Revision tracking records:
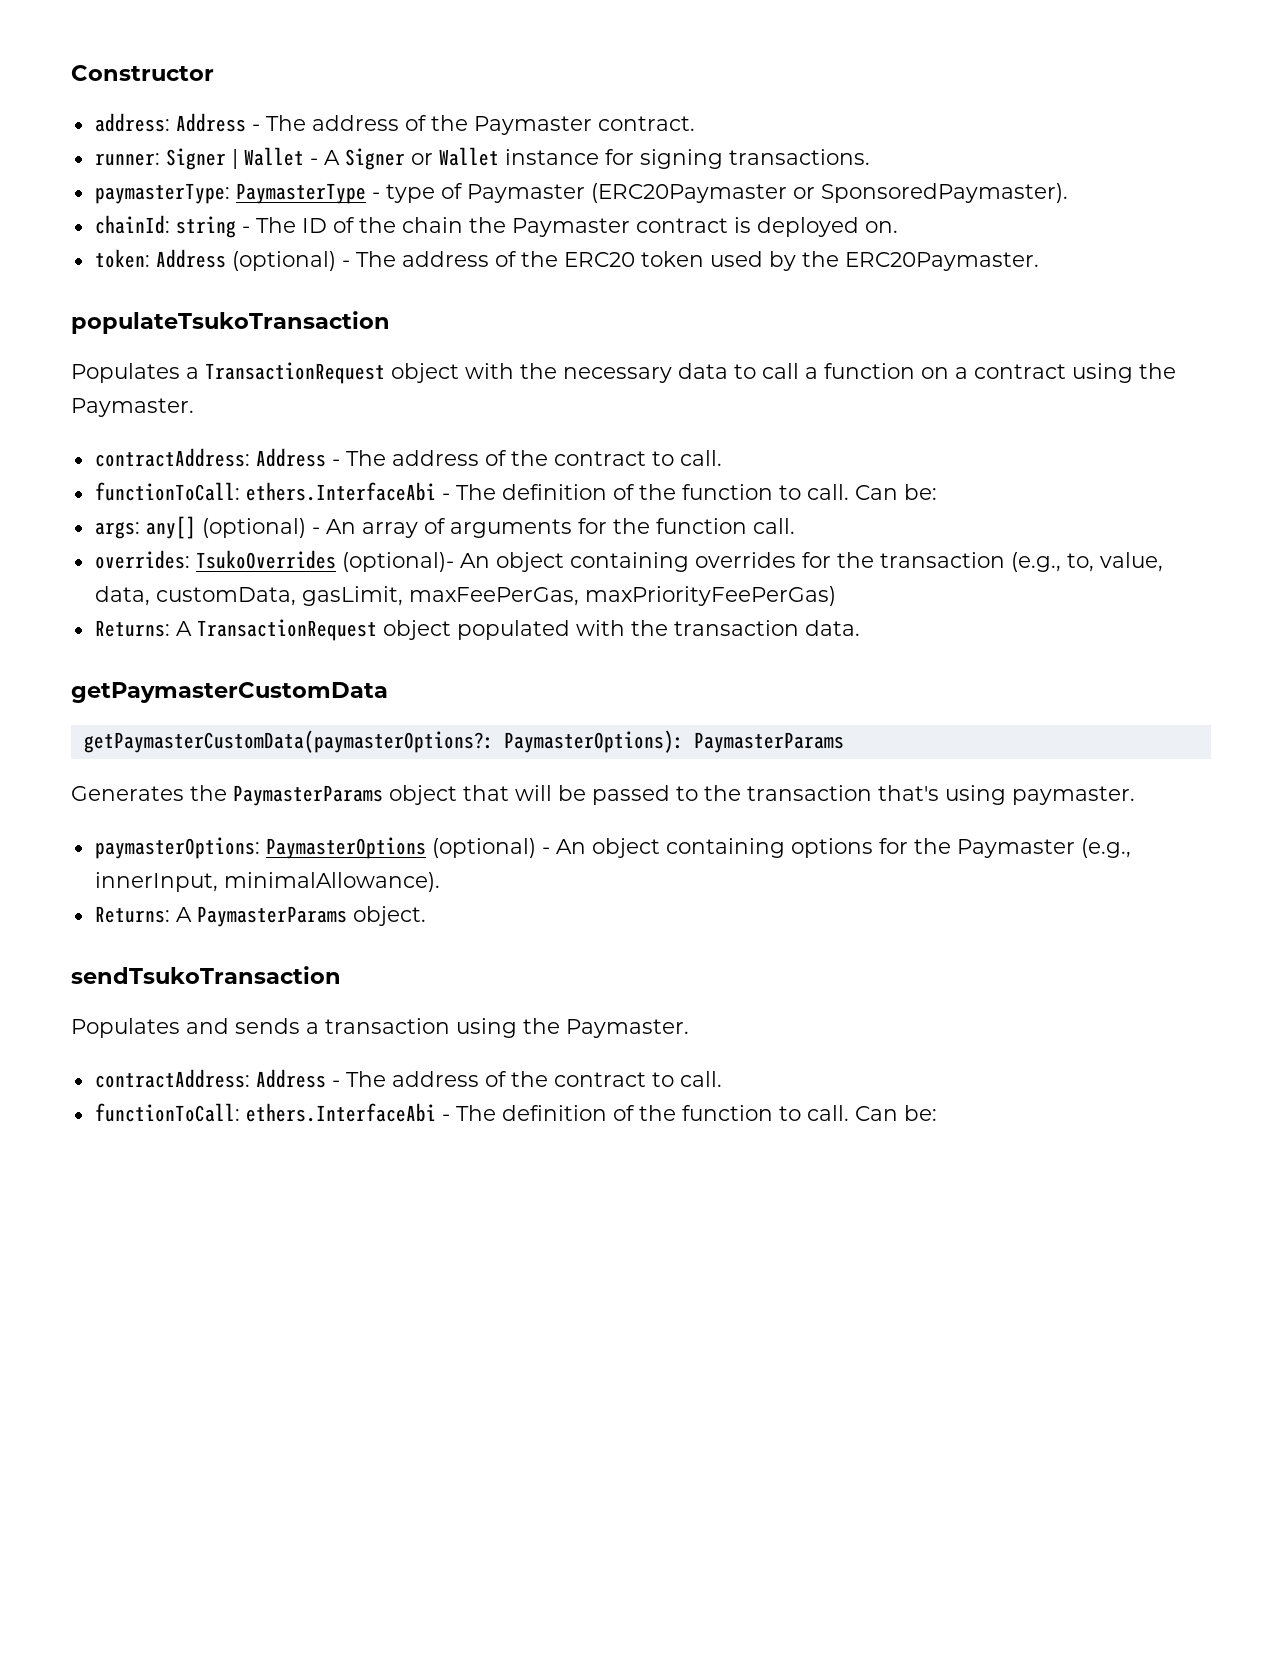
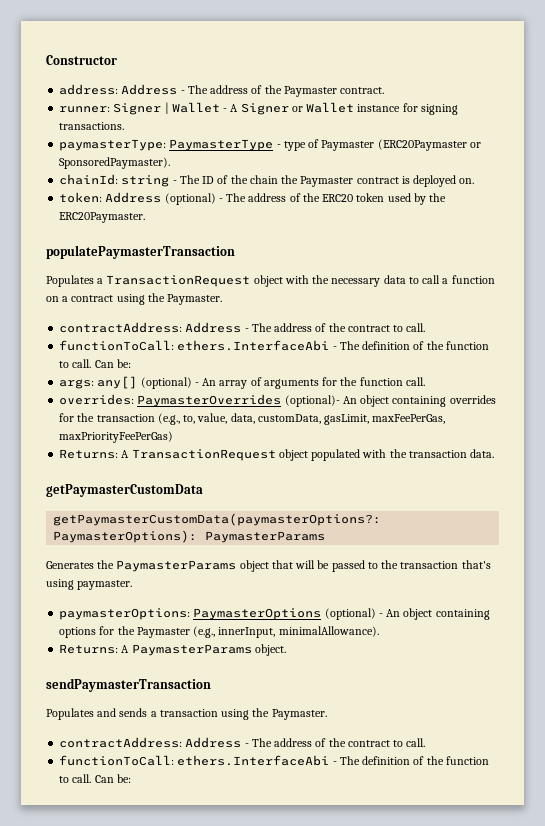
- populateTsukoTransaction
+ populatePaymasterTransaction
- overrides: TsukoOverrides (optional)- An object containing overrides for the transaction (e.g., to, value, data, customData, gasLimit, maxFeePerGas, maxPriorityFeePerGas)
+ overrides: PaymasterOverrides (optional)- An object containing overrides for the transaction (e.g., to, value, data, customData, gasLimit, maxFeePerGas, maxPriorityFeePerGas)
- sendTsukoTransaction
+ sendPaymasterTransaction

Aim of the exercise: Answer with one number only, the count of lines in the entries above that hold the string "maxPriorityFeePerGas".

Written reply: 2